§ What the task requires
Starting at the line that contains "shipping: 3.90 -> 5.95", transcribe each line exactly through the end of the data below, and skip any pictures.

(Records from a collection)

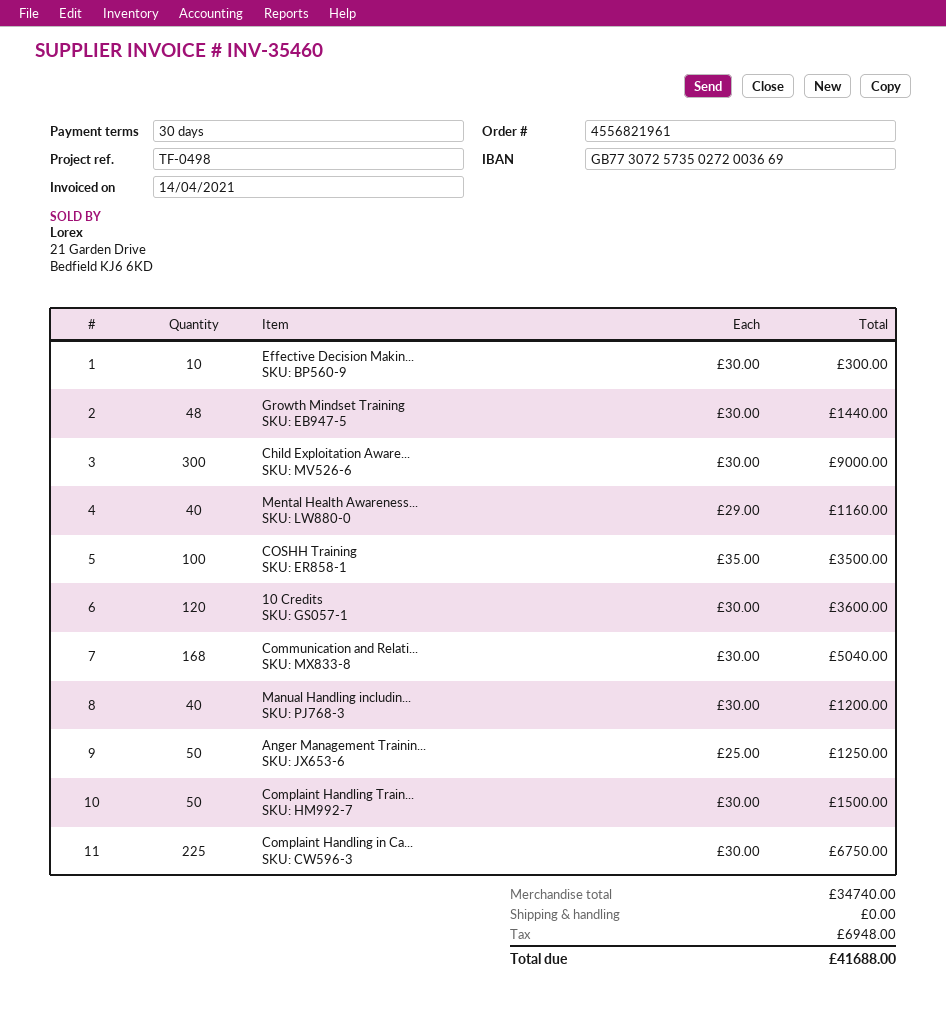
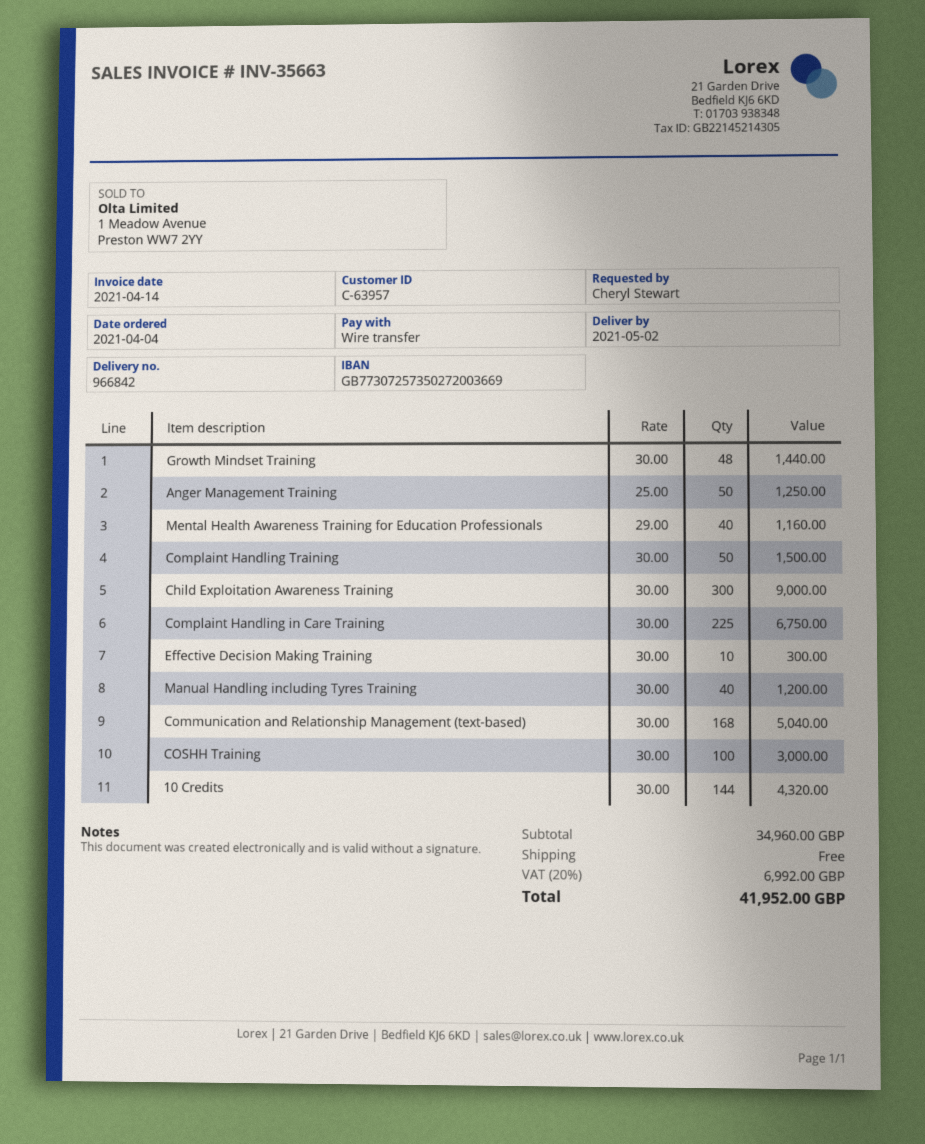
invoice number: INV-35460 -> INV-35663
COSHH Training: 100 x 35.00 = 3500.00 -> 100 x 30.00 = 3000.00
10 Credits: 120 x 30.00 = 3600.00 -> 144 x 30.00 = 4320.00
subtotal: 34740.00 -> 34960.00
tax: 6948.00 -> 6992.00
total: 41688.00 -> 41952.00

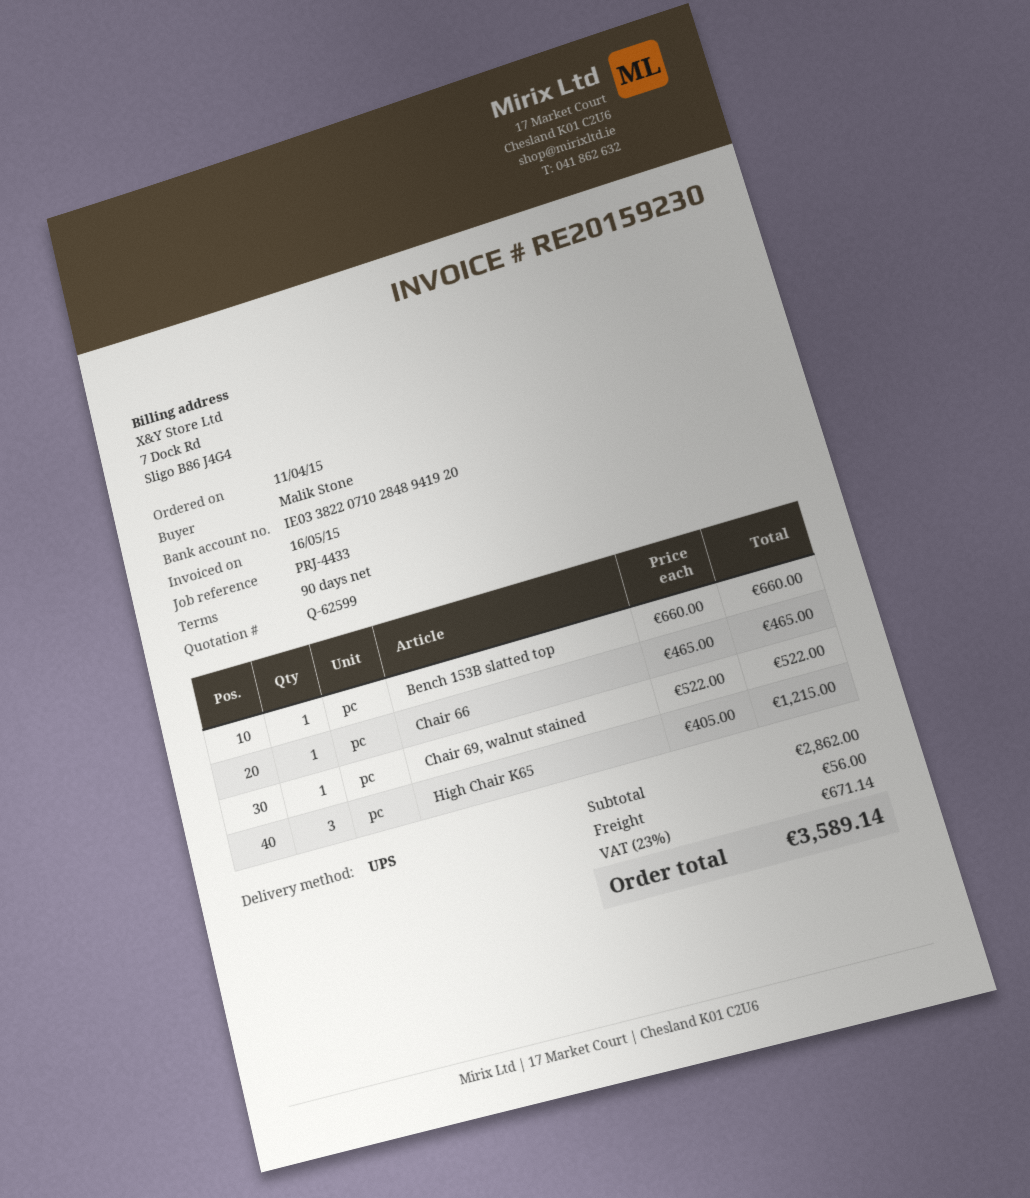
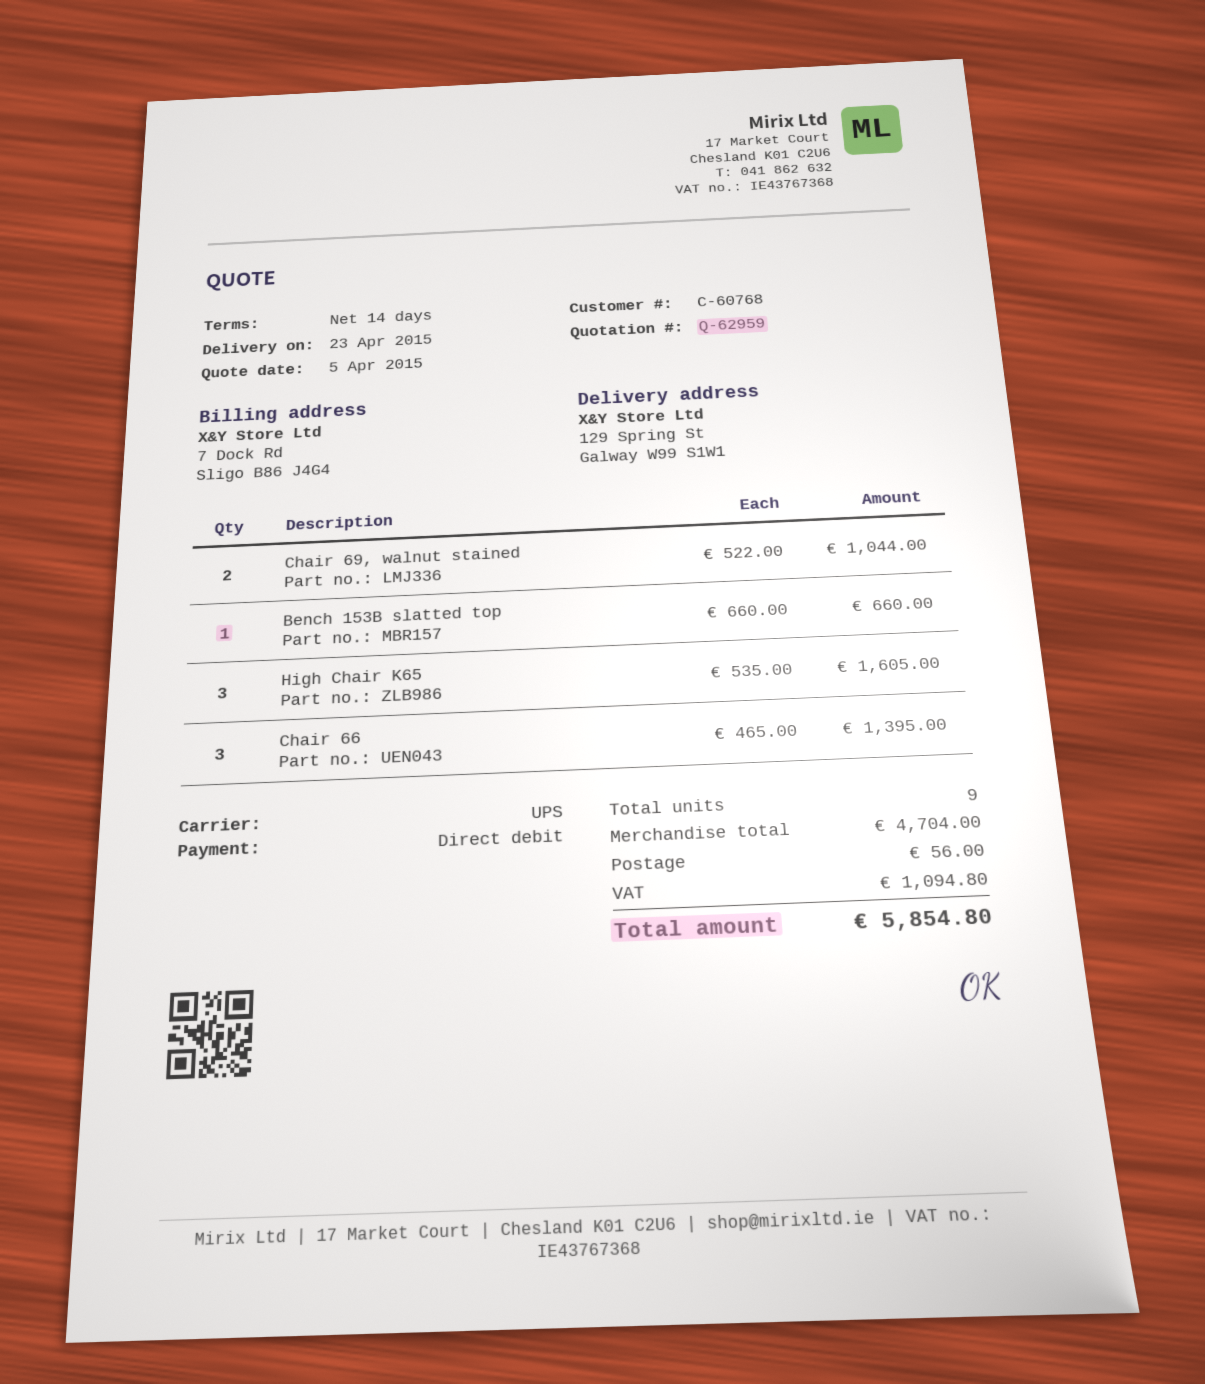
quote number: Q-62599 -> Q-62959
payment terms: 90 days -> 14 days
Chair 66: 1 x 465.00 = 465.00 -> 3 x 465.00 = 1395.00
Chair 69, walnut stained: 1 x 522.00 = 522.00 -> 2 x 522.00 = 1044.00
High Chair K65: 3 x 405.00 = 1215.00 -> 3 x 535.00 = 1605.00
subtotal: 2862.00 -> 4704.00
tax: 671.14 -> 1094.80
total: 3589.14 -> 5854.80

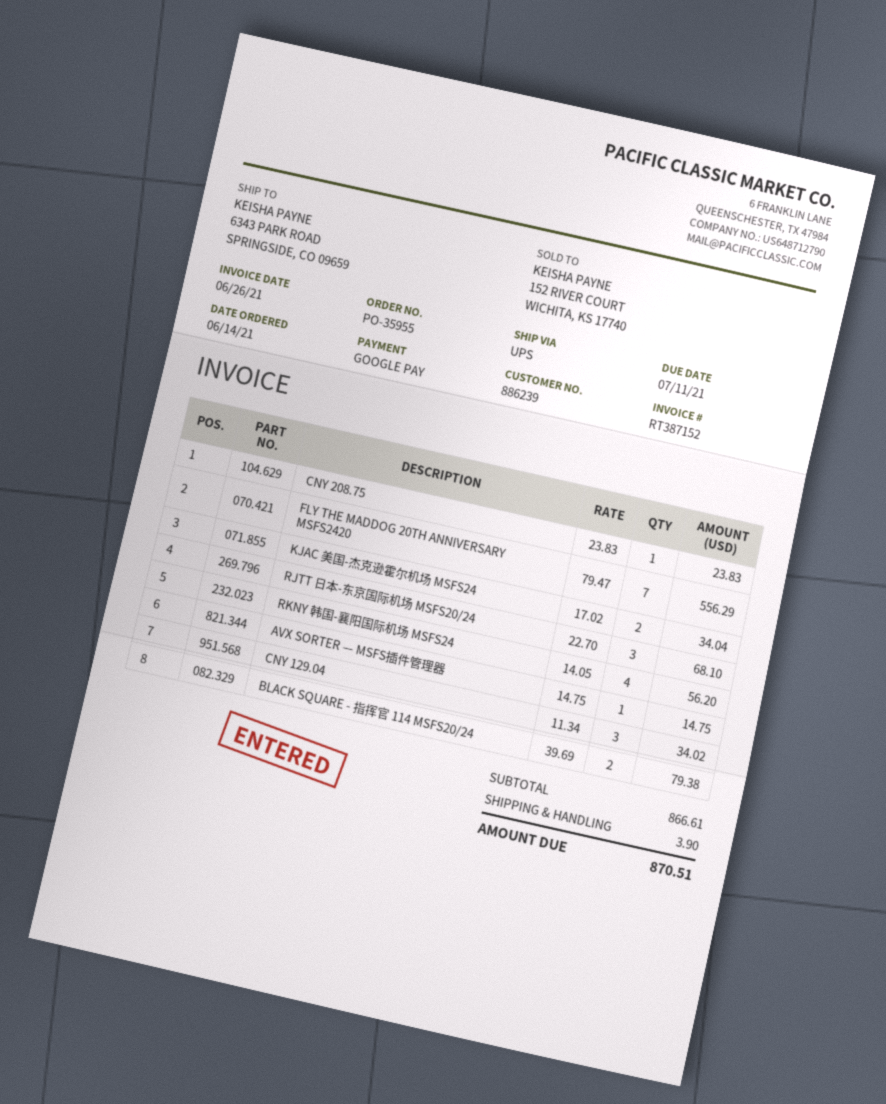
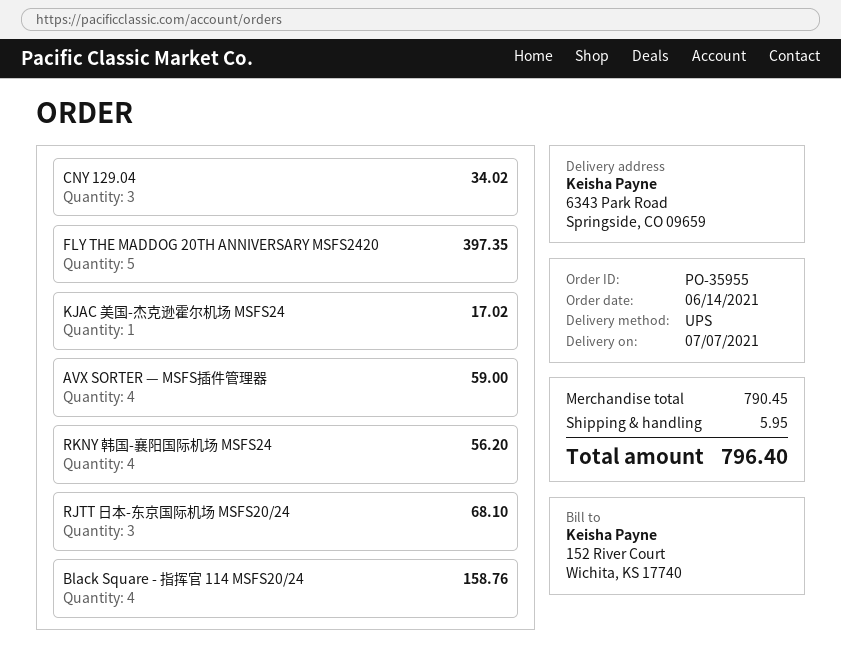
CNY 208.75: 1 for 23.83 -> none
FLY THE MADDOG 20TH ANNIVERSARY MSFS2420: 7 for 556.29 -> 5 for 397.35
KJAC 美国-杰克逊霍尔机场 MSFS24: 2 for 34.04 -> 1 for 17.02
AVX SORTER — MSFS插件管理器: 1 for 14.75 -> 4 for 59.00
BLACK SQUARE - 指挥官 114 MSFS20/24: 2 for 79.38 -> 4 for 158.76
subtotal: 866.61 -> 790.45
shipping: 3.90 -> 5.95
total: 870.51 -> 796.40

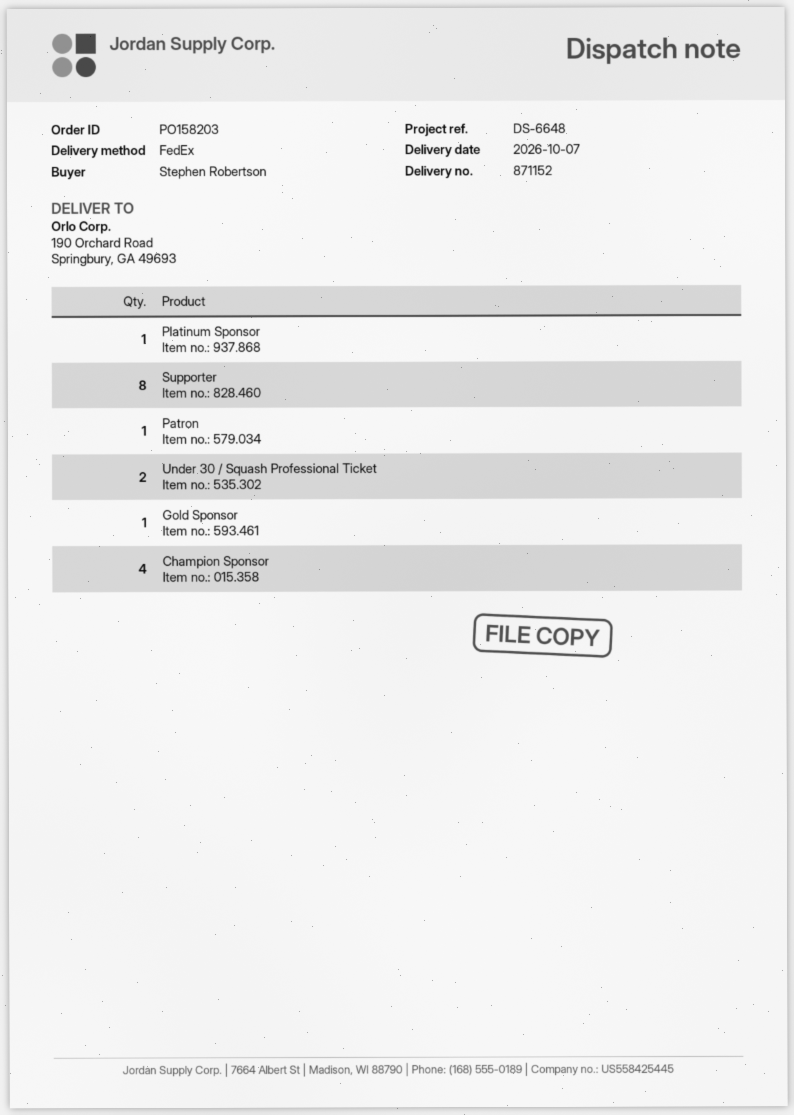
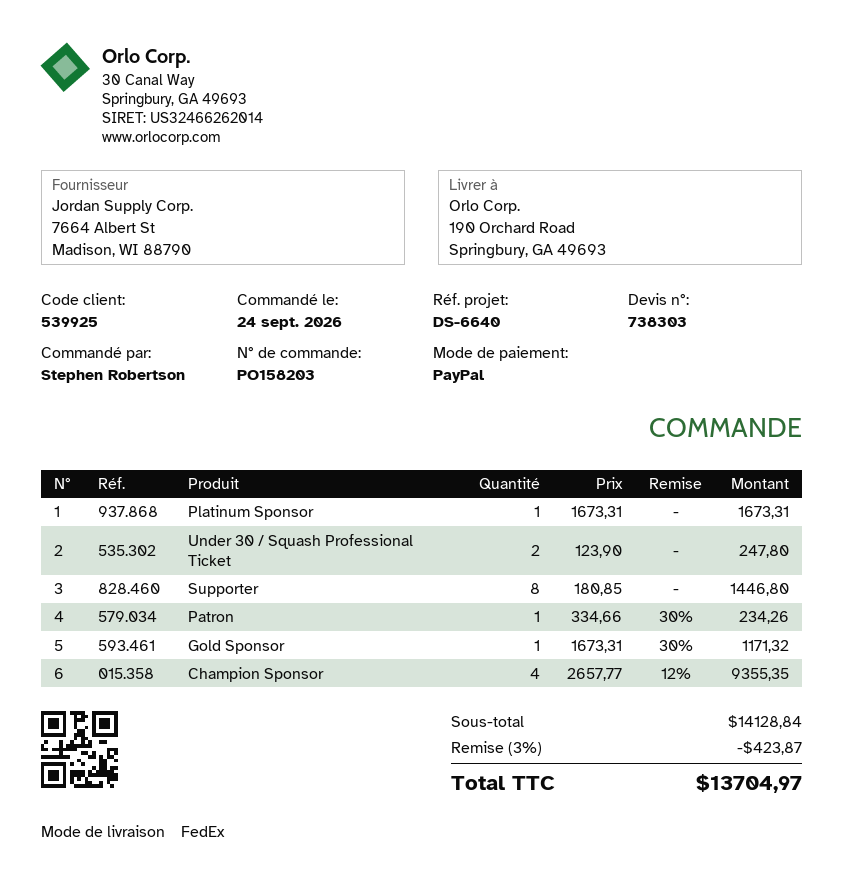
reference: DS-6648 -> DS-6640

§ Completed task
shipping: 3.90 -> 5.95
total: 870.51 -> 796.40

reference: DS-6648 -> DS-6640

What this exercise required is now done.